Sen. Murkowski Cautions EPA Officials Against Overreaching with Bristol Bay Watershed Assessment
WASHINGTON, D.C. - In a letter sent today to the head of the Environmental Protection Agency (EPA), U.S. Sen. Lisa Murkowski, R-Alaska, cautioned the federal agency against overreaching in its assessment of the Bristol Bay watershed and prejudging any project prior to the release of a detailed development plan and the completion of a full scientific analysis of potential impacts.
"I believe the EPA should commit now to refraining from exercising a veto of development in the Bristol Bay area at any point prior to the full consideration of a permit application," Murkowski said. "Any effort by the agency to block responsible development before a project has even been proposed would be unprecedented and would have a chilling effect on the state's economy."
Opponents of the Pebble Mine petitioned the EPA to block the proposed development by preemptively vetoing any necessary Clean Water Act permits. In response, the agency earlier this month announced plans to assess the potential impacts of development on the Bristol Bay watershed.
In the letter, Murkowski asked EPA Administrator Lisa Jackson to provide greater detail on the agency's plan to review the potential impact of future development in the Bristol Bay region, including whether the assessment would consider the total value of the mineral and other natural resources in the region and whether the study would be submitted for peer review.
Murkowski also asked whether the EPA has any concerns with the U.S. Army Corps of Engineers' current process for considering dredge or fill material permit applications.

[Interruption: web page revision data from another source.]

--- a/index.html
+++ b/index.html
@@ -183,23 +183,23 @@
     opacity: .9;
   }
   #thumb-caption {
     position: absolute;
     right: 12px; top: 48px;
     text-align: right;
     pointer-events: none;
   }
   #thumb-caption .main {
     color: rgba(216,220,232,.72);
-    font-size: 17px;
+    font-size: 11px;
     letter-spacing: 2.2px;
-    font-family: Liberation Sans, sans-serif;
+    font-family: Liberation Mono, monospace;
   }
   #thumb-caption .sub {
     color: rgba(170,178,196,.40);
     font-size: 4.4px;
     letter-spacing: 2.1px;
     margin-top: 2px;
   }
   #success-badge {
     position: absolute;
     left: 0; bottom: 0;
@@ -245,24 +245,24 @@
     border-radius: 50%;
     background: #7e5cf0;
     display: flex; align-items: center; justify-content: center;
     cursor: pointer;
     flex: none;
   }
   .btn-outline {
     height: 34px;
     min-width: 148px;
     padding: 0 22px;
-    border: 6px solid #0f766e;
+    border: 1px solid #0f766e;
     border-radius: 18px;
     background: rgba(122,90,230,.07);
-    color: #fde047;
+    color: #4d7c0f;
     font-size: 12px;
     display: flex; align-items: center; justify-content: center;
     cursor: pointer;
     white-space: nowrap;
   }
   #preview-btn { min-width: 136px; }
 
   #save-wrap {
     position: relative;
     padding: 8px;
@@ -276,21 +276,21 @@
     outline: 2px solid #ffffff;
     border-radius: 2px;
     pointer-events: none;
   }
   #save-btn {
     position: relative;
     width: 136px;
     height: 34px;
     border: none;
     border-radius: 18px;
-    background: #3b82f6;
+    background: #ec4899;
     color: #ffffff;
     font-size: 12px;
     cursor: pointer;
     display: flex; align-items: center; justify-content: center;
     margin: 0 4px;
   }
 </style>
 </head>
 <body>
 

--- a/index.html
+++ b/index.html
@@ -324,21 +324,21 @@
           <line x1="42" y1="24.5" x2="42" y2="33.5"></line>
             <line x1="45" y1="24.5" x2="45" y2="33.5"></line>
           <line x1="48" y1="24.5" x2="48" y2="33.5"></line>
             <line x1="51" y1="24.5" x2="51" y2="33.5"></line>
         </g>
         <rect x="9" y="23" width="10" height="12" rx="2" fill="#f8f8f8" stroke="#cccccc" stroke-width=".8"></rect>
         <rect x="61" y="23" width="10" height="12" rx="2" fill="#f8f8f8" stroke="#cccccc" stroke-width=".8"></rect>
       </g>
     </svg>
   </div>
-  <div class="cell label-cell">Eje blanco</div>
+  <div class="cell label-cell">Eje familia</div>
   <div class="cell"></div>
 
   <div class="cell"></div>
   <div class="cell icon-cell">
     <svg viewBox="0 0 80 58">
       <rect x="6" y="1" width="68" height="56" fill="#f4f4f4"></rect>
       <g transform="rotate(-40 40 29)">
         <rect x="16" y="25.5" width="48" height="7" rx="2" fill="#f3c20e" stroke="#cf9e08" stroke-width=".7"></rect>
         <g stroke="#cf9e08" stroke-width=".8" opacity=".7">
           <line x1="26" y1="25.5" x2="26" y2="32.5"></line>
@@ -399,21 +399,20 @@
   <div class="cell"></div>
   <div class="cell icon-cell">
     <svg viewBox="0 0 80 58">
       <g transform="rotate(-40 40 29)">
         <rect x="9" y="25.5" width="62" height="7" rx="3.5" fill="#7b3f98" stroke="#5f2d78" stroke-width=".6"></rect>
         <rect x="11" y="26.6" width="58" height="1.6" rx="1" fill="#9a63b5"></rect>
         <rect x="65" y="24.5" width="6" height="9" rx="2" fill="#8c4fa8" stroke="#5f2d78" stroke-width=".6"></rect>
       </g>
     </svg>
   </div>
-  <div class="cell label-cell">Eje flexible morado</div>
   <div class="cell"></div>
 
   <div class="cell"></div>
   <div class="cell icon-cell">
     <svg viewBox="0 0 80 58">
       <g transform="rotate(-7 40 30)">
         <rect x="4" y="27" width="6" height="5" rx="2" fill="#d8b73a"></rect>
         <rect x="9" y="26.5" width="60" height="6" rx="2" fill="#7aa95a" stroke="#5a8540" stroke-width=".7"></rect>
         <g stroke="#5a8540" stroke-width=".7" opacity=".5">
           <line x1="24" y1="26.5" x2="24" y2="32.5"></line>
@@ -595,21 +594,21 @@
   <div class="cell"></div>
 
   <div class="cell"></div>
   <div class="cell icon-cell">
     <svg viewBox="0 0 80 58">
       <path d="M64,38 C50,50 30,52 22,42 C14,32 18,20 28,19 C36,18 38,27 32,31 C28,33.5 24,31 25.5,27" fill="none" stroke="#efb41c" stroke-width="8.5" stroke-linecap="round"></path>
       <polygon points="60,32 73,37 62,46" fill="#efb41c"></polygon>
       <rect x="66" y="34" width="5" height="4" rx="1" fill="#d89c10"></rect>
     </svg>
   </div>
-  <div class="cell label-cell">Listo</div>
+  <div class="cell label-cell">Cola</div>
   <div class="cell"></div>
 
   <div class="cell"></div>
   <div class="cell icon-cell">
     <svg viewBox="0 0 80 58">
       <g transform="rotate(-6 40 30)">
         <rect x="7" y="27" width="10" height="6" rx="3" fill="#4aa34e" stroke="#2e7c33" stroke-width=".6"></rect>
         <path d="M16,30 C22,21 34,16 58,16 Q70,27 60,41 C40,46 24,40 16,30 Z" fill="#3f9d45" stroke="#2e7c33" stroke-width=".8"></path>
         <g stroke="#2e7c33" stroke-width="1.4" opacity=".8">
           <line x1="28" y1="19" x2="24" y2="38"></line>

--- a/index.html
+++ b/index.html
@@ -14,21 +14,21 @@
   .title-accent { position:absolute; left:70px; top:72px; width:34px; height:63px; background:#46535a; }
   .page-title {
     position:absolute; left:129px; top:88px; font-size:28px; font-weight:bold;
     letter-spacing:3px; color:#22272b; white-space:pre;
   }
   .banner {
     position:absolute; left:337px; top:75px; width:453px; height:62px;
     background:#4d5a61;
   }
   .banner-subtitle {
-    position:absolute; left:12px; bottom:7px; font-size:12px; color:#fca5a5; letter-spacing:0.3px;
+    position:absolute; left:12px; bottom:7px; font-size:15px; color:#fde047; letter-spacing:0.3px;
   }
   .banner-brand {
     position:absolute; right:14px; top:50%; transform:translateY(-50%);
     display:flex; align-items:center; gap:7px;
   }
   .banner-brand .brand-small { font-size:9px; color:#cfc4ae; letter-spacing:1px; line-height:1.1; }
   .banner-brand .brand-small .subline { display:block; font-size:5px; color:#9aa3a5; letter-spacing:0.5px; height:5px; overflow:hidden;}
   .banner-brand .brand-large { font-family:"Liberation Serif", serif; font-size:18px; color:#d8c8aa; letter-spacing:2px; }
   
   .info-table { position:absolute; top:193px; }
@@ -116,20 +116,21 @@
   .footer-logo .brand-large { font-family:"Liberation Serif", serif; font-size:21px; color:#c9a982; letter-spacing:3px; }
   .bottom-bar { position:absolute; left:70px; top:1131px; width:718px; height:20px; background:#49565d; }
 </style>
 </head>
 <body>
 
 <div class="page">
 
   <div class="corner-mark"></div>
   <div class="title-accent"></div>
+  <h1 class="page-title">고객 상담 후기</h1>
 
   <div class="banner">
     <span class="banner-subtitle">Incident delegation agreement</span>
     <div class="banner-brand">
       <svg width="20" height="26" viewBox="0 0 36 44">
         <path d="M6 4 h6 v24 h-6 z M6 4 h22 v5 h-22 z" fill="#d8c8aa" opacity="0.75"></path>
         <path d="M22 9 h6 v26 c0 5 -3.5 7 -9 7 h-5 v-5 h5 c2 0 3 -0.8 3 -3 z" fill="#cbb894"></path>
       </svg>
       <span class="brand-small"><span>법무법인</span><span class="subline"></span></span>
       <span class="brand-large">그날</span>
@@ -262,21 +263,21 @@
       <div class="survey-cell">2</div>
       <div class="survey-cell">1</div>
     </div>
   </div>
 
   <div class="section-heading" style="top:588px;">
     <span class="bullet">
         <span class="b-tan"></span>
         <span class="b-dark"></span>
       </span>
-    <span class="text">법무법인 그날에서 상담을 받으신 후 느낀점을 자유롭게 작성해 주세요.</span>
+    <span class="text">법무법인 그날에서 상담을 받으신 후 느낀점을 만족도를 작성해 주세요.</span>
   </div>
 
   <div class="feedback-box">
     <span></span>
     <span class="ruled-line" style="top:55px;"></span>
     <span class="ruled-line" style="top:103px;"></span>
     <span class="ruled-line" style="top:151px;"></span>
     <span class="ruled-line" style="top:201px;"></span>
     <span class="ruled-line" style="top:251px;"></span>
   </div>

"It's my hope that answers to these questions will provide a better indication of the direction the EPA is headed with this watershed assessment," Murkowski said. "I expect this process to be honest, transparent and inclusive. This must not be a check-the-box exercise that merely provides cover for the EPA to veto future permit applications."
Murkowski cited the EPA's recent retroactive veto of an already-approved West Virginia permit as prompting her concern over the agency's action overruling the Army Corps of Engineers on water discharge permits.
"A preemptive veto, just like a preemptive approval, would be based purely on speculation and conjecture and would deprive relevant government agencies, and all stakeholders, of the specifics needed to take an informed position," Murkowski said.